At the last second, the doe, resisting the spell of the headlights, had left the road in an arching leap. As Connie’s car passed the sycamore that signaled the finish line, another bound took the deer over the creek and into the dark thicket beyond.

Harley felt like twisting the wheel and going after it. He had lost the race. Useless to protest extenuating circumstances. A bet was a bet. He took most of a mile to slow down, and then he drove slowly back to the starting line where the Camaro was parked, surrounded by the roaring crowd of Connie’s friends.

Harley forced himself to get out of the car and plaster on a smile of congratulations.

Connie Koeppen had tried not to gloat too much as he watched Harley lean over the hood of the Trans-Am to endorse the paycheck. “Tough break, man,” he said as he pocketed the money. “But you know what they say: No guts, no glory.”

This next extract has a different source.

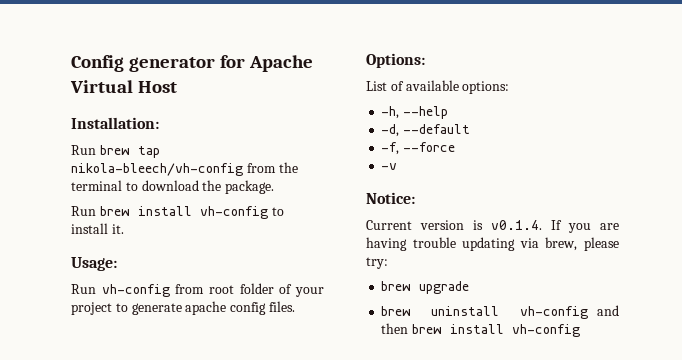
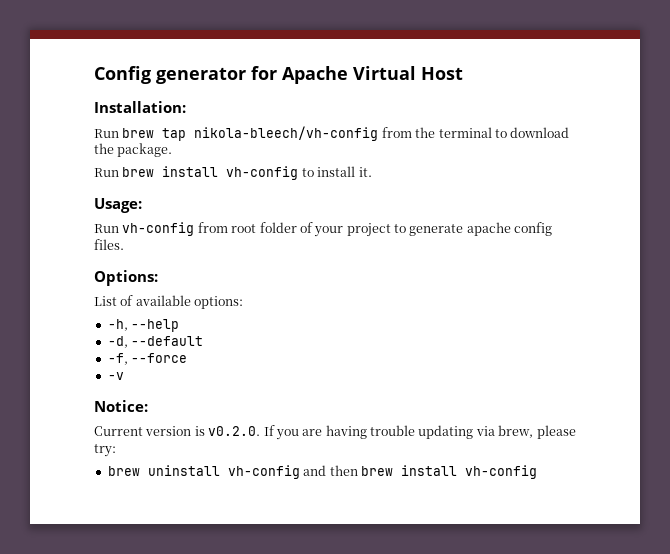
[491,220,542,230] v0.1.4. -> [208,426,261,436] v0.2.0.
[381,281,470,294] // brew upgrade -> (116, 450) none

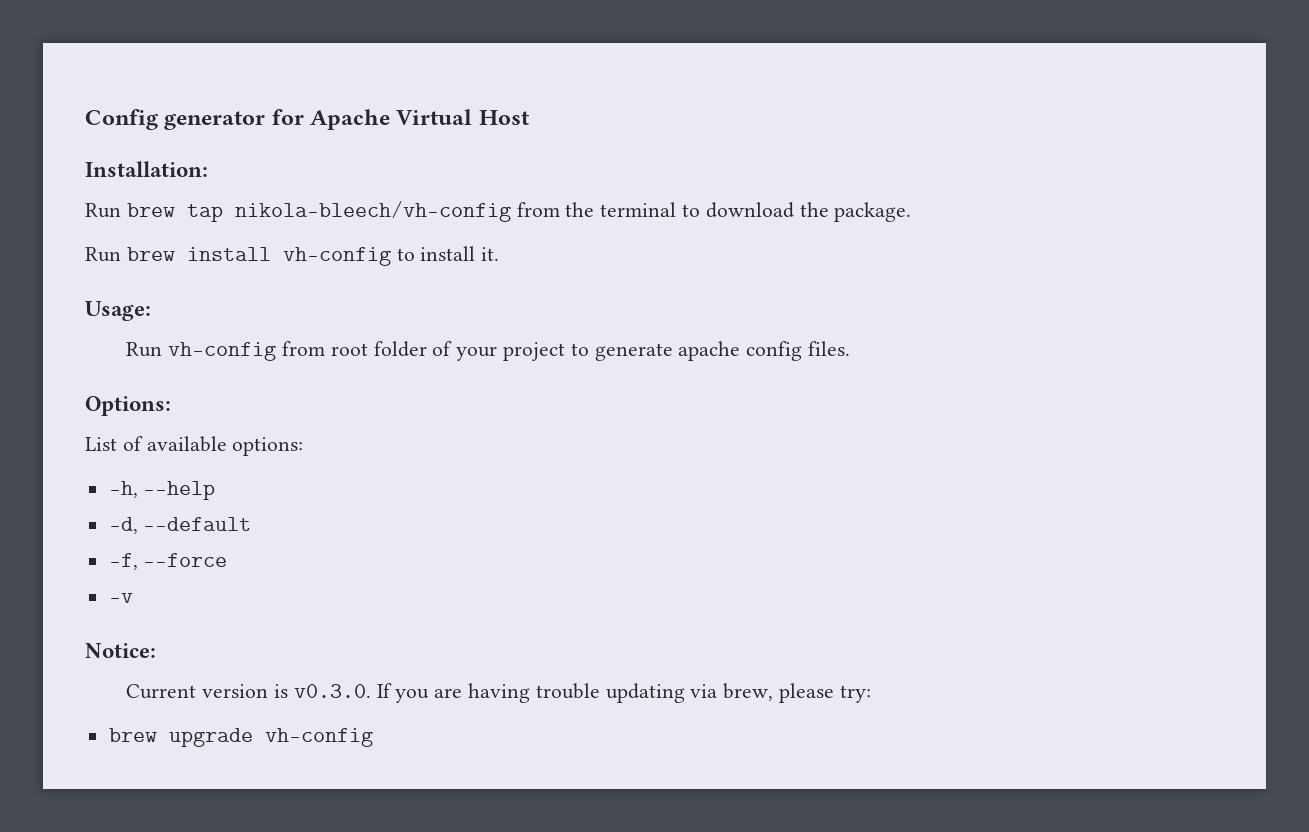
[208,426,261,436] v0.2.0. -> [293,684,371,698] v0.3.0.
[147,465,457,479] uninstall vh-config and then brew install -> [168,728,253,747] upgrade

“Yeah,” mumbled Harley. “But this doesn’t prove anything. There aren’t any deer on race tracks.”

Connie shrugged. “No. But there’s other drivers. You can’t hit a deer-what makes you think you could hit an Allison or a Bodine if the race demanded it?”

“Well, I didn’t want to win bad enough to kill for it,” said Harley.

Connie just looked at him, and walked away. No retort could be worse than what Harley himself had just said. He’d remembered those words all these years, wondering if that was why he had lost his ride. You have to be willing to kill to win-and he wasn’t willing. Did that make him crazy-or sane?

Years later Harley would sometimes see people from the old high school at NASCAR events, and sooner or later somebody would mention Lorne Lupton and Connie Koeppen. Funny to think of you being the one to make it to the big time, Harley, they used to say. We always thought it would be Lorne or Connie out there racing against Bill Elliott. Or sometimes one of the more cautious types-usually female-would say, “How can you make a career of racing after what happened to Lorne and Connie?”

And Harley would shrug and say, “What I’m doing now isn’t what we were doing back then.”

And it wasn’t. Maybe Lorne and Connie would have made it, but he didn’t think so. Maybe if they’d channeled their skills and their love of the race, but that drag race on Bear Creek Road had told Harley that wasn’t going to happen. Maybe you have to have the killer instinct to be a champion, but you also have to have enough common sense to live to get there.

Lorne and Connie didn’t live to see him make it to the big leagues. Late one night, the summer after graduation, they’d managed to get hold of a second car for Lorne to drive and they took their private drag race to a paved straightaway southwest of town, just the two of them. It wasn’t a quarter-mile sprint this time, but two, three miles, maybe, and not a straight road either. Maybe the twists and turns were part of the challenge. Anyhow, they’d been neck-and-neck, running wide open on the blacktop, when they rounded a curve at the end of the woods and saw the dark mass of a freight train blocking the road ahead.

There was no stopping. Not at that speed.

The next day, most of the guys in town went out to look at the site of the crash. The wreckage had been cleared away by then, and the bodies were in the funeral home, being prepared for two closed-casket funerals.

Harley had parked on the side of the road and walked the last quarter mile to the tracks, studying the road, trying to picture those last frozen seconds. All you had to do was look at the road to see it happen.

Two cars, one in each lane, side by side, streaking toward the implacable steel wall of a freight car. And one set of skid marks.

There was no surviving that collision. Surely both of them knew that. No way to avoid it, either, not at that speed.

So one of them…one of them…had slammed on the brakes, maybe a reflex, maybe a grab at one last split second of life.

And the other one had mashed the accelerator, hurling himself even faster into the side of that freight car. Accept the inevitable and get it over with. Courage or despair?

Harley never forgot the look of that quarter mile of asphalt, although from time to time he still puzzled over what it meant. Because the car that didn’t brake going into the train was the one driven by Lorne Lupton.